After fully instructing on all pertinent principles of law and giving the required charges as to the presumption of innocence, rule of reasonable doubt, and burden of proof, the law officer instructed the court that in addition to the instructions he had given the court should observe the rules set forth in par 74a, MCM, 1951, and that the proper method of voting on findings could be found in par 74d of the Manual. He refused to give an instruction requested by the defense that the court should not supplement the law officer's instructions by referring to the Manual. Held: Where the law officer's instructions and charges to the court comply with the mandate of UCMJ, Art 51(c), a reference by the law officer in amplifying instructions to the provisions of the Manual and the court's access to the Manual during its deliberations, is not contrary to or inconsistent with the provisions of Art 51(c). Nor is the long established practice of the service of permitting the court to have access to the Manual throughout the trial contrary to or inconsistent with the Code. Therefore, for error to be successfully assigned to such practice, it is necessary that specific prejudice be demonstrated by a showing of a reasonable possibility that the accused was prejudiced thereby. In the instant case the content of the law officer's instructions constituted adequate compliance with Art 51(c) apart from any need for reference by the court to the Manual and the amplifying instructions of the law officer referring the court to the Manual cannot, in any way, be construed as prejudicial to the accused. The law officer therefore did not err in refusing to give the requested instruction that the court not supplement the law officer's instructions by referral to the Manual. (Citing UCMJ, Art 36; MCM, 1951, par 53a, p 73; appx 8a; ACM 1458, Worley, 3 CMR (AF) 424, 435; CM 353183, Phillips, 9 CMR 186; CM 363294 (reh), Moses, 14 CMR 278; U. S. v. Rhoden (No. 153), 1 USCMA 193, 2 CMR 99; ACM 4266, Borreson, 3 CMR 680 and other cases.) ACM 8768, Doyle, Hain & Gaskey (1954) 17 CMR 615.

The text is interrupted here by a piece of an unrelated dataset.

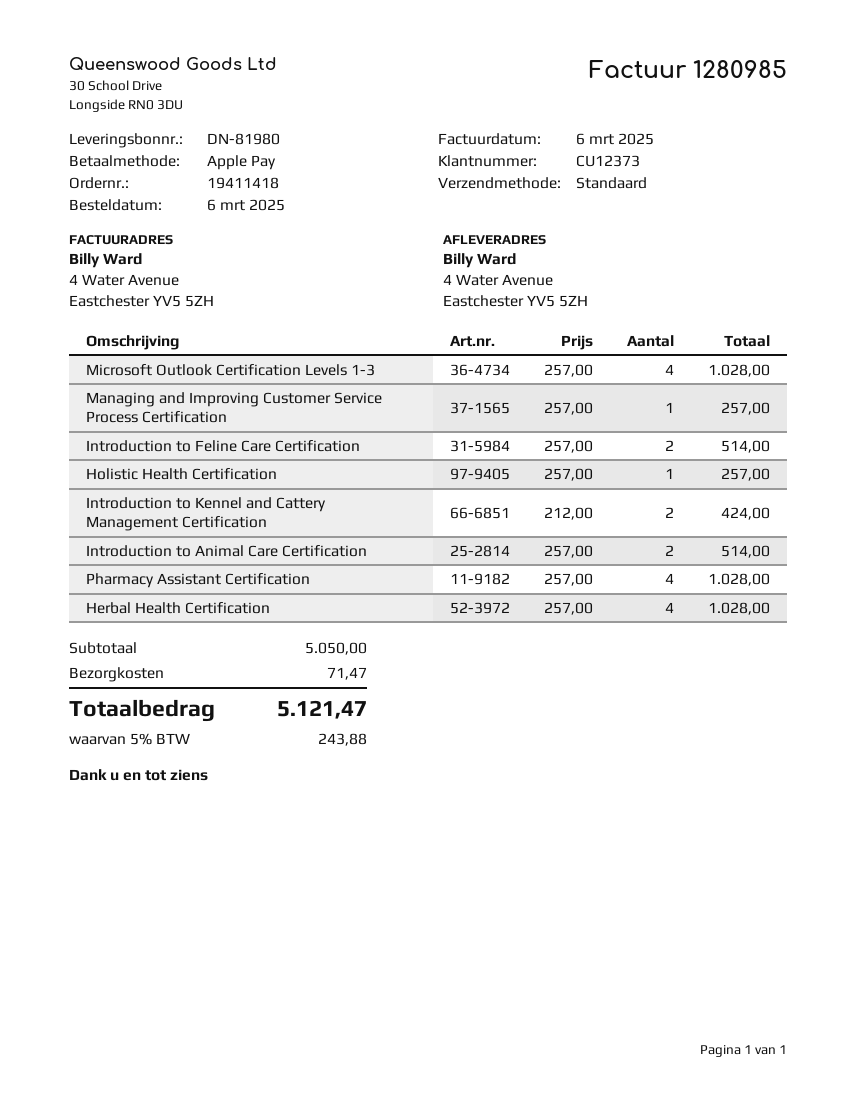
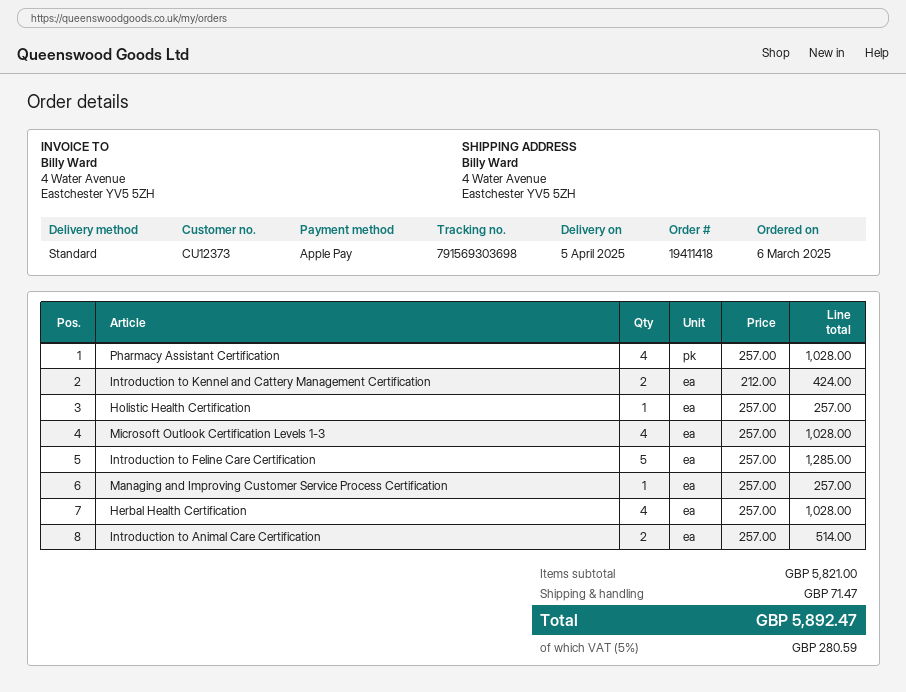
Introduction to Feline Care Certification: 2 x 257.00 = 514.00 -> 5 x 257.00 = 1285.00
subtotal: 5050.00 -> 5821.00
tax: 5% = 243.88 -> 5% = 280.59
total: 5121.47 -> 5892.47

§ 55. As to Elements of Offense

§ 55.5. Failure to instruct court.

One convicted of unpremeditated murder on a trial under the Articles of War and the Manual for Courts-Martial, 1949, neither of which required the law member to instruct the members of the court in open court regarding the elements necessary to establish the offense charged, lesser offenses included, or the right to selfdefense, was not deprived of due process where the law member instructed in open court on the presumption of innocence, reasonable doubt, and burden of proof as required by law at that time but failed to instruct on the elements of unpremeditated murder and voluntary manslaughter or on self-defense. White v. Humphrey (CA 3rd, 1954) 212 F2d 503.

Failure to instruct on an element of an offense as not cured by the evidence, see ACM 9837, Rand, WASTE, ETC OF PROP § 32.7. Insufficiency of instructions on elements of offense as not waived by failure to point out deficiency where instructions given were in the language of the Manual, see United States v. Jett, DISOBED § 35.3.

§ 55.9. Lesser included offenses.

Although the accused had pleaded not guilty, the law officer, after stating the elements of the alleged desertion and the lesser offense of absence without leave, added that the court should, "in view of the accused's plea, find him guilty of the lesser included offense of absence without leave." Held: Considering the instructions as a whole and the fact that the members of the court knew that the accused had not pleaded guilty to the lesser included offense of absence without leave and were not misled or confused by the portion of the law officer's instructions erroneously referring to the pleas of the accused as having been guilty pleas to the lesser included offense of absence without leave, the rights of accused were not prejudiced by the law officer's slip of the tongue, especially in view of the fact that counsel for the accused did not object to the instruction at the time it was given and apparently the instruction went unnoticed. ACM 9035, Bishop and Koch (1954) 16 CMR 899.

Effect of failure to instruct in open court on lesser included offenses on a trial under the Articles of War and the Manual for Courts-Martial 1949, see White v. Humphrey, supra § 55.5.

§ 56. As to Presumptions of Innocence, Burden of Proof, etc. § 56.1. Generally.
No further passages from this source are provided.